探偵業法について-2-

引き続き、探偵業界の清浄化に向けて施行された「探偵業法」の裏話をお話します。

探偵業法が施行されるにあたり大きな力となった平沢勝栄議員が、同法が制定される以前、国会の衆議院内閣委員会で平成13年3月28日に行なった質問があります。この質問は当時、探偵業界の在り方が問題になる中、業界の問題点の核心をつくなかなかの名質問だったと私は思っています。議事録から抜粋して紹介しましょう。

平沢勝栄委員(前略)
「今、日本は、色々な業界について、それを規制する業法というのがあるわけでございますけれども、その業法の全くない、ループホールといいますか、野放しの業界というのもあるわけでございます。その中には、例えば、調査業、俗に探偵とか興信所と言われておりますけれども、この調査業というのも全く業法がないわけですから、例えば暴力団が電話一本で今日からビジネスを始めようとすれば、これはできるわけでございます。
(中略)
この業界については、全く国民の皆さんに被害とか問題がなければ、それはそれでいいんですけれども、現実には、私の知る限り、相当大きな被害が出ている。にもかかわらず、全く当局の規制というか、業法の制定もなされていない。それはいかがかなということで、2年前にも私、地方行政委員会で質問させていただき、警察庁の方から、法制化も含めてこれらについては今後検討してまいりたいという答弁をいただきました。

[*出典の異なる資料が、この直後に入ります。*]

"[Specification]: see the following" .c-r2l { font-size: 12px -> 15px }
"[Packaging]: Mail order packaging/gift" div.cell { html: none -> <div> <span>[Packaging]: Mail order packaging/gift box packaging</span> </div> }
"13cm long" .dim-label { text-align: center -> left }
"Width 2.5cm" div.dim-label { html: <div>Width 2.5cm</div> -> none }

その後の取り組み状況について、ぜひ今日答弁をいただきたいと思うんです。まずは調査業についてお伺いしたいと思うんですけれども、電話帳というのがありますね。タウンページというかイエローページ。あれを見ますと、50ページくらい、ものすごいものです。ものすごい調査業の広告が出ているんです。依頼する人は、どこに依頼していいか分からないから、そういうところを見て恐らく依頼するんでしょう。

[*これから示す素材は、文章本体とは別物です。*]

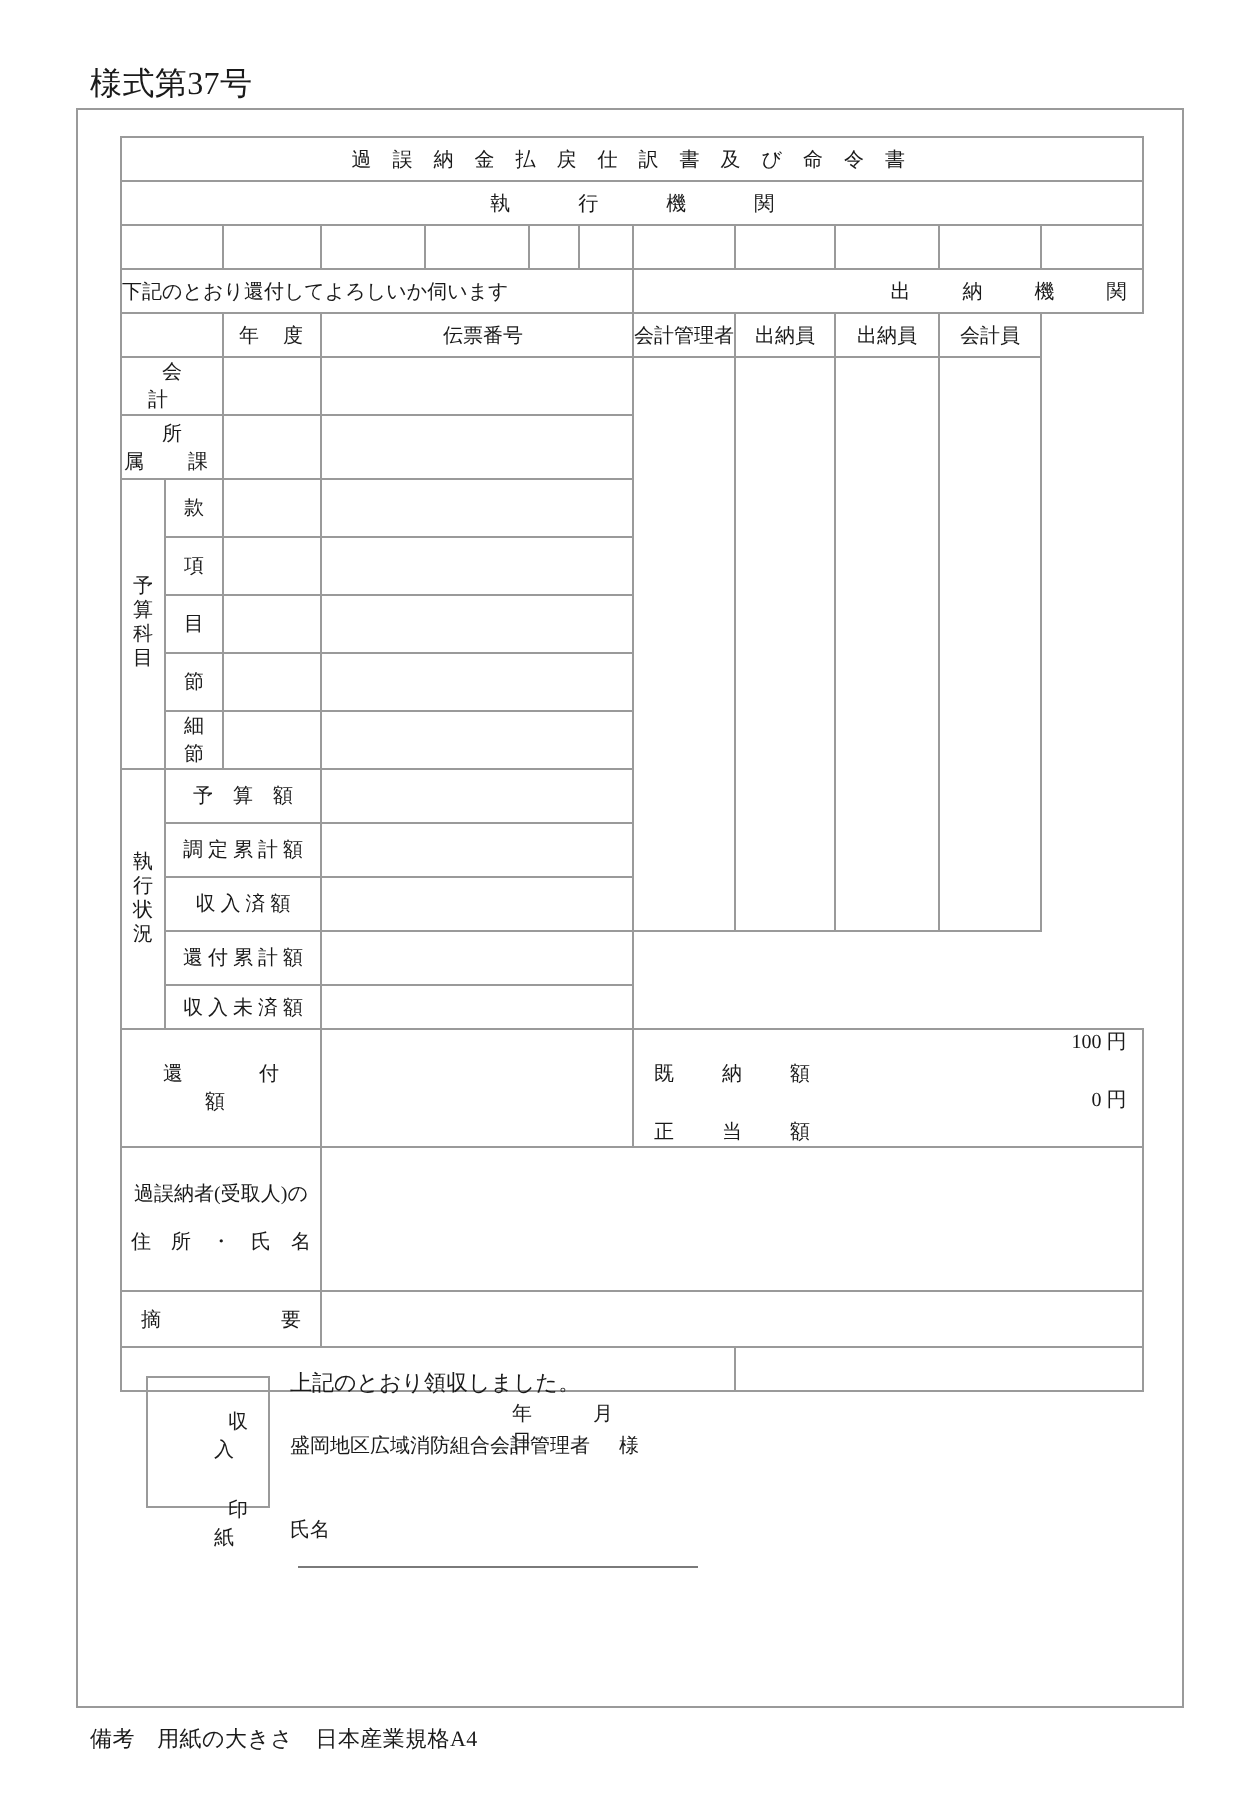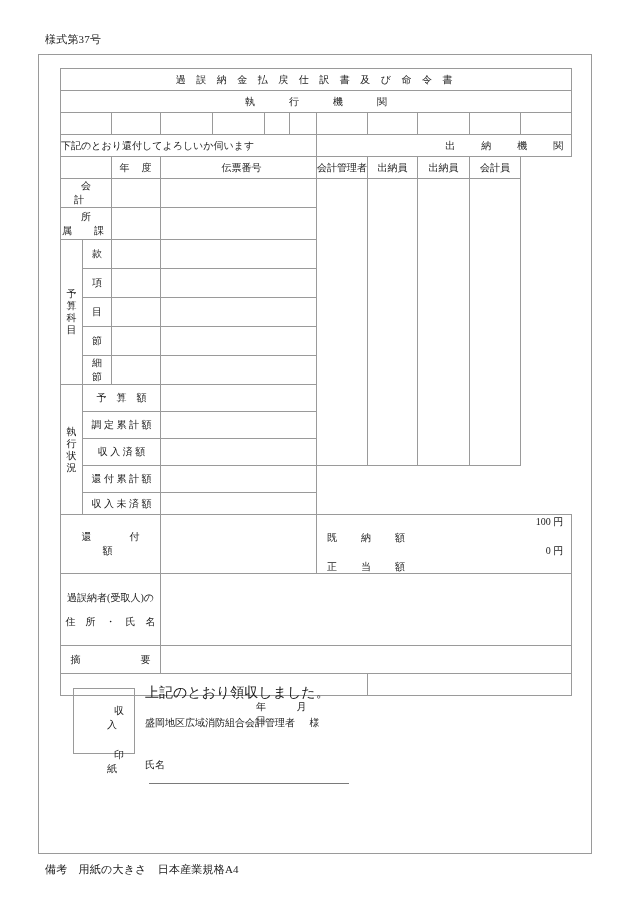"様式第37号" .form-no { font-size: 11px -> 16px }
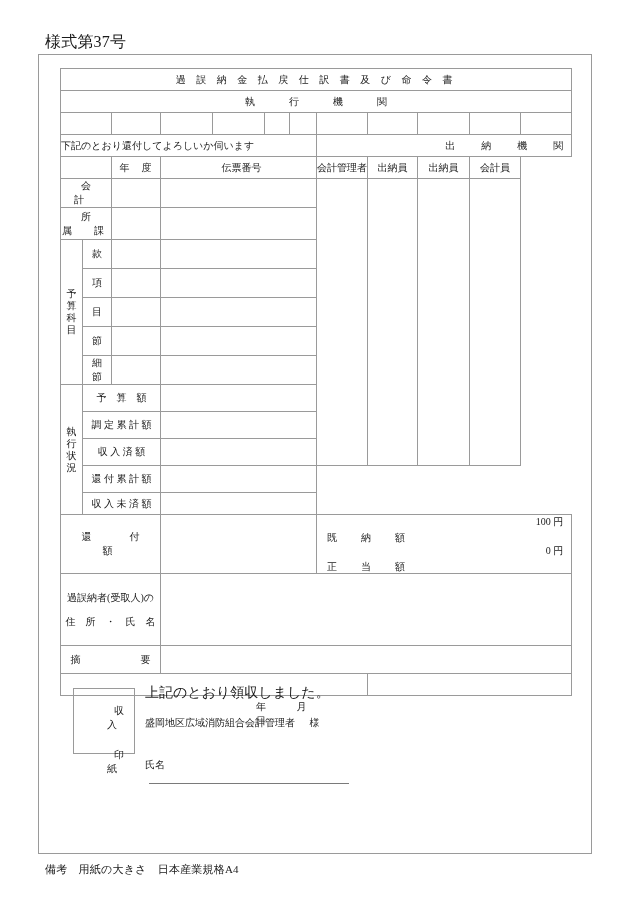"上記のとおり領収しました。" .rtext { font-size: 14px -> 11px }
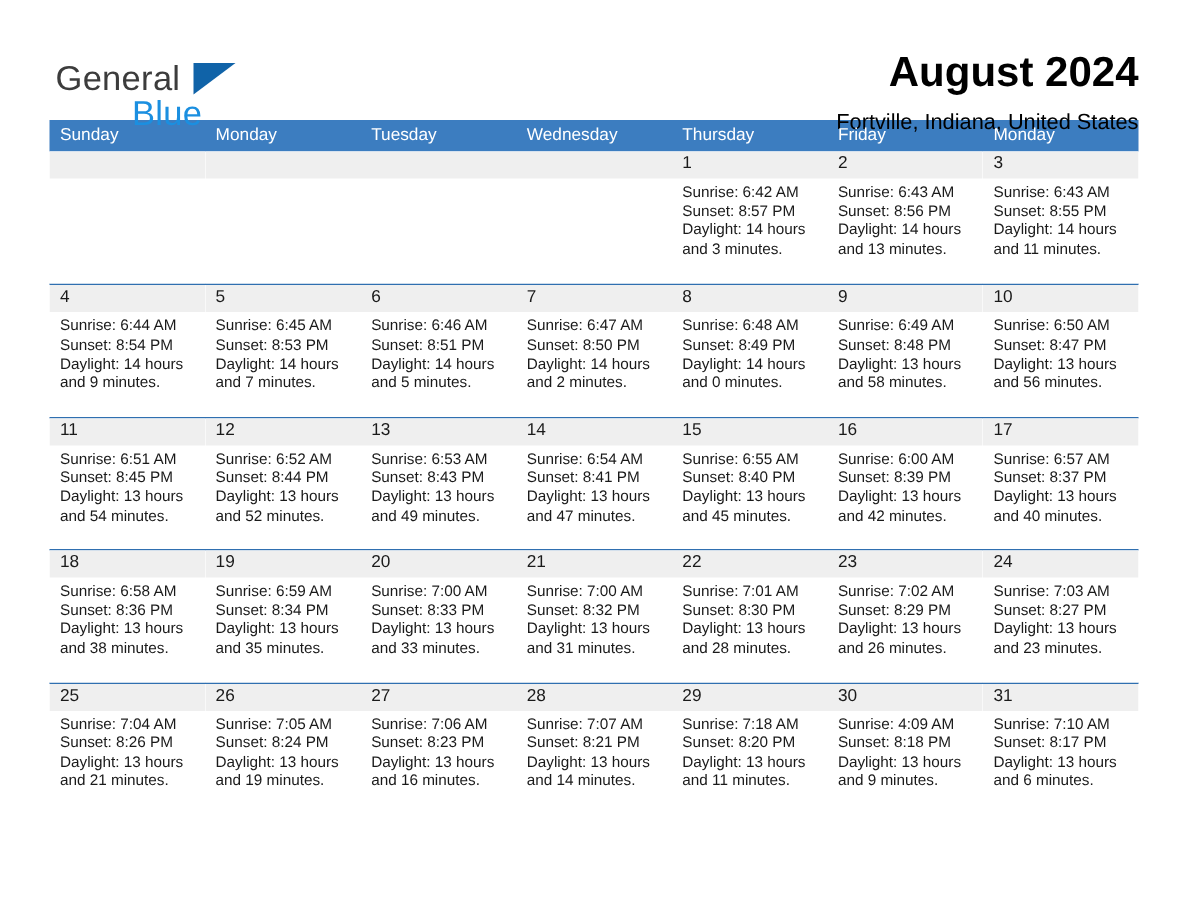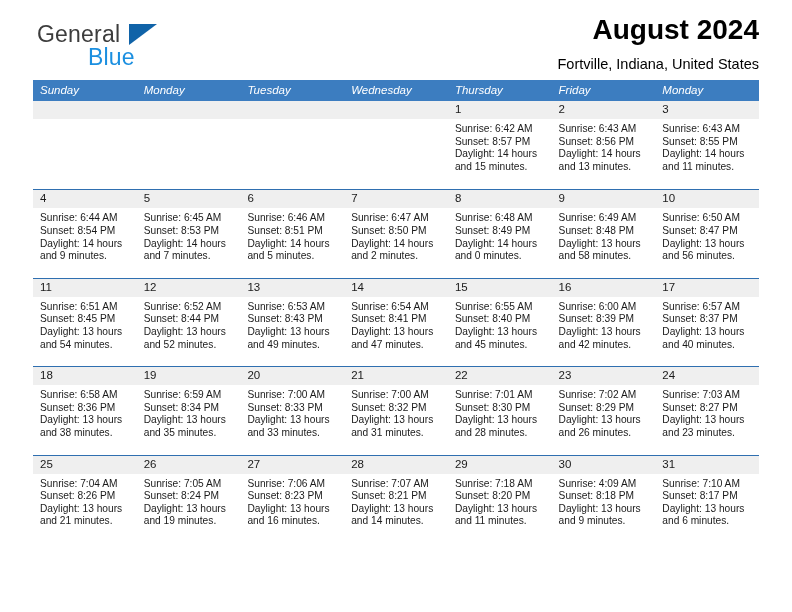"General" .header { padding-top: 15px -> 33px }
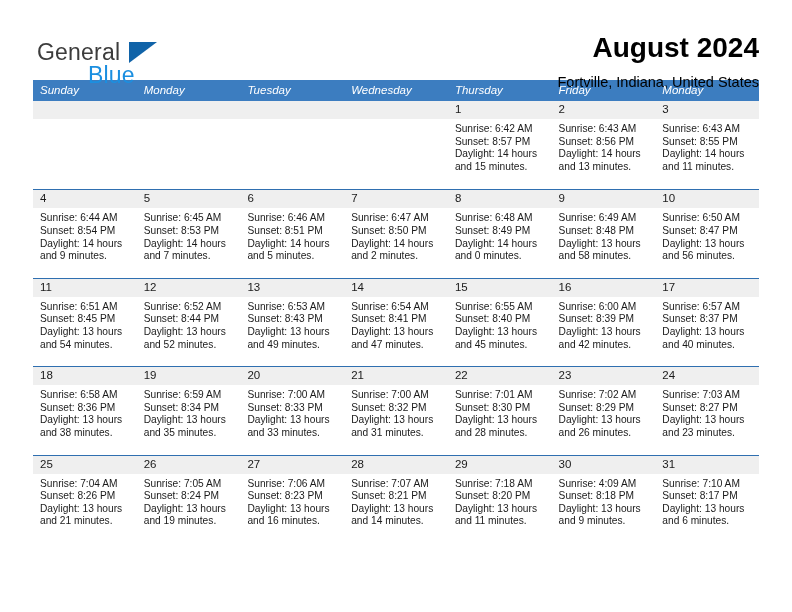"Sunday" .weekday { font-style: italic -> none }
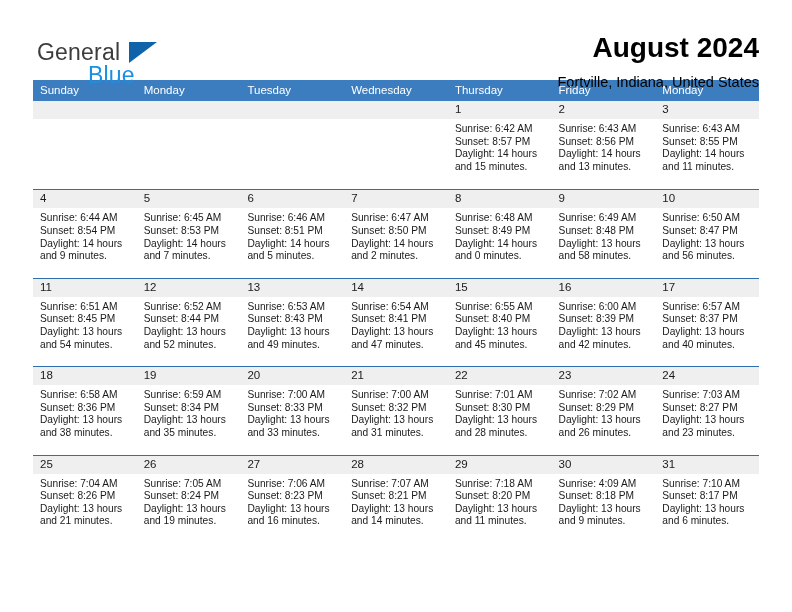"and 15 minutes." div { text: 15 -> 3 }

ところが、いろいろ聞いてみますと、あそこの電話帳は、もちろんいい業者もいるでしょう。ところが、いいかげんな業者も少なからずあるらしいんです。そこに依頼する。そうしますと、全然調査もしないで料金を吹っかけられるとか、あるいはなかなか解約に応じないとか、そういったトラブルが絶えない。2年ほど前で、大体推定で最低100億以上の被害はあるだろうと。

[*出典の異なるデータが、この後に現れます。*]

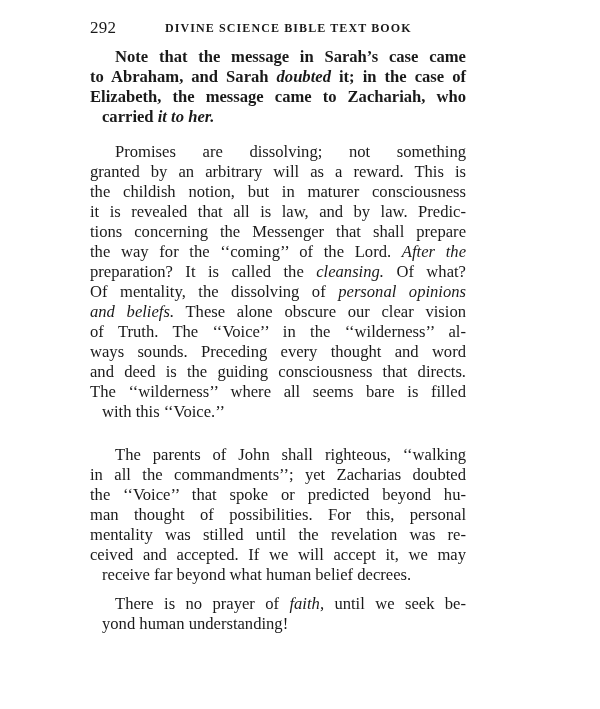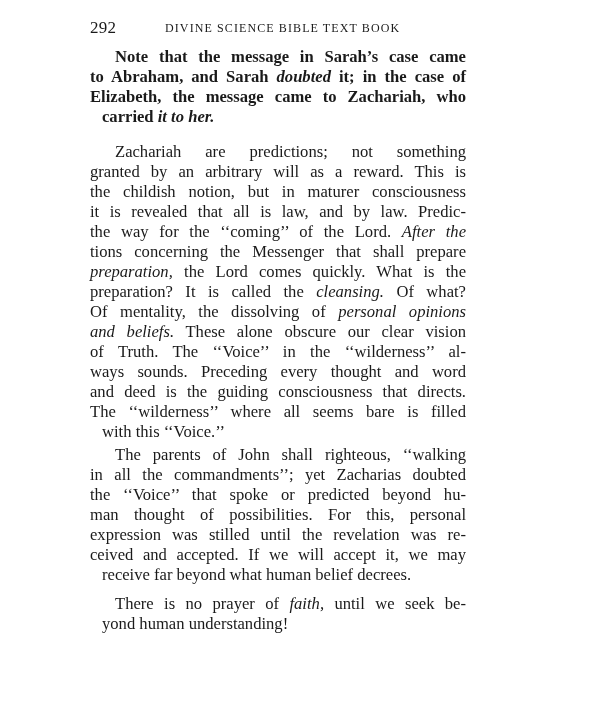"DIVINE SCIENCE BIBLE TEXT BOOK" .book-title { font-weight: normal -> bold }
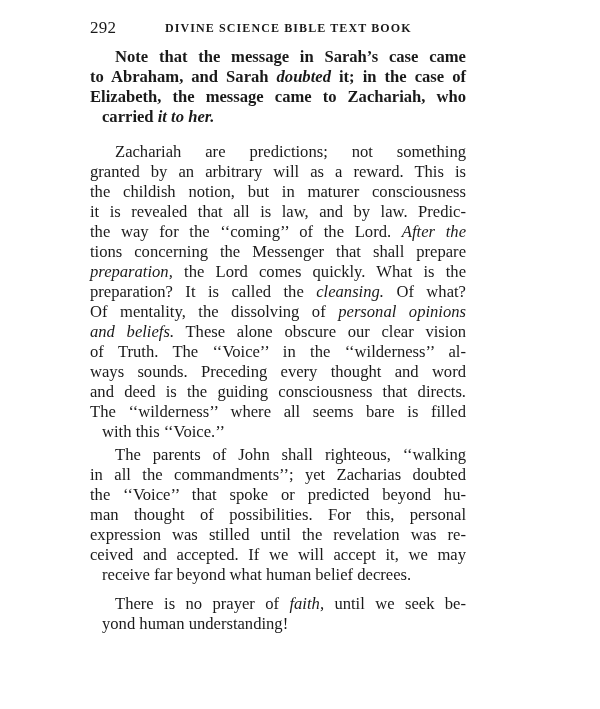"Zachariah are predictions; not something" span { text: Zachariah are predictions -> Promises are dissolving }
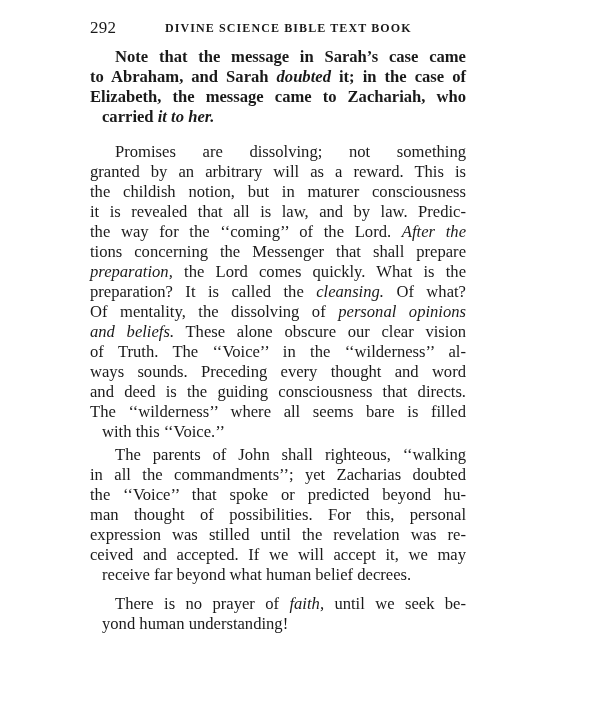"the way for the ‘‘coming’’" span.line { order: before "tions concerning the Messenger that" -> after "tions concerning the Messenger that" }
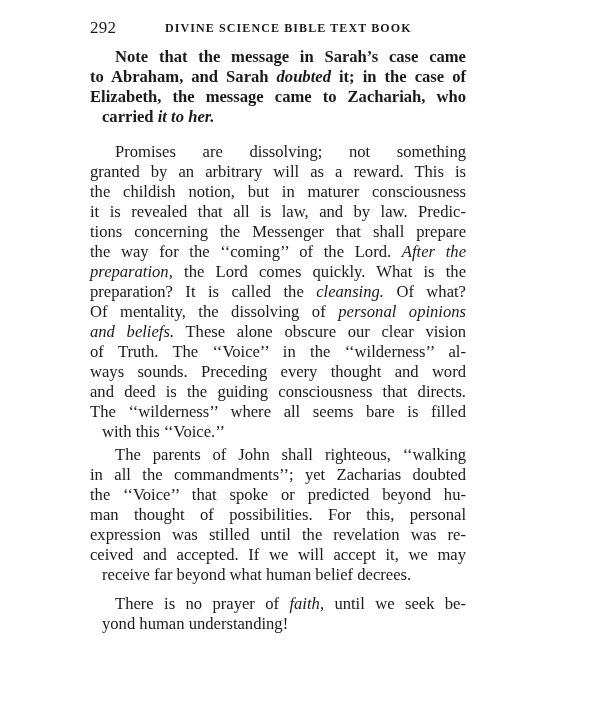"preparation, the Lord comes quickly." span.line { html: <span><span>preparation,</span><span> the Lord comes quickly. What is the</span></span> -> none }
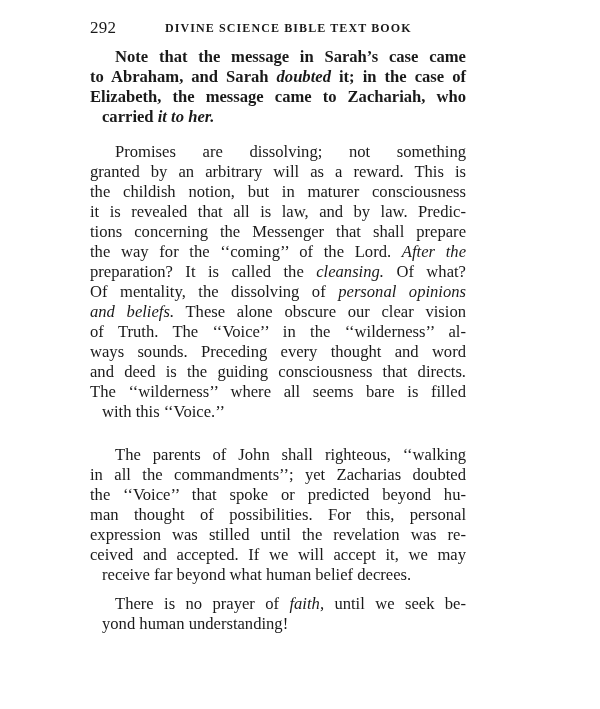"expression was stilled until the" span { text: expression -> mentality }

しかし、依頼する方も依頼内容を隠したいという心理が働きますから、表に出ない被害もいっぱいあるだろうということが言われているわけでございます。
(中略)
ご所見を聞きたいと思います。
というような質問でした。見事に一般庶民の立場から見た業界の腐敗体質を彼独特の口調でとらえていました。この質問の中に、非常に大きな問題点があることに気付かれた読者の方はいらっしゃるでしょうか。質問中にあった被害額は最低100億でしたね。最低で100億ですから、これが氷山の一角に過ぎないとすれば、実際には数百億の被害にのぼっている可能性もあるのです。逆にいえば、被害額だけで数百億の規模ということは、業界における調査依頼全体の額は数千億の規模になるでしょう。探偵業を身近に感じる機会はそうないかもしれませんが、調査が必要な方はこのようにたくさんいらっしゃるのです。ある意味で、適正化・透明化が進めば、調査業は社会に必要とされる業種であるといえるでしょう。調査を依頼したい人がいても、自分の期待に応えてくれる探偵社をどうやって探せばよいのか、電話帳でいい業者を引き当てる確率は予想以上に低く、運頼みに近いのです。だからこそ、このたびの業法は、消費者のための法律でありながら、探偵業者が待ちわびていた法律に他なりません。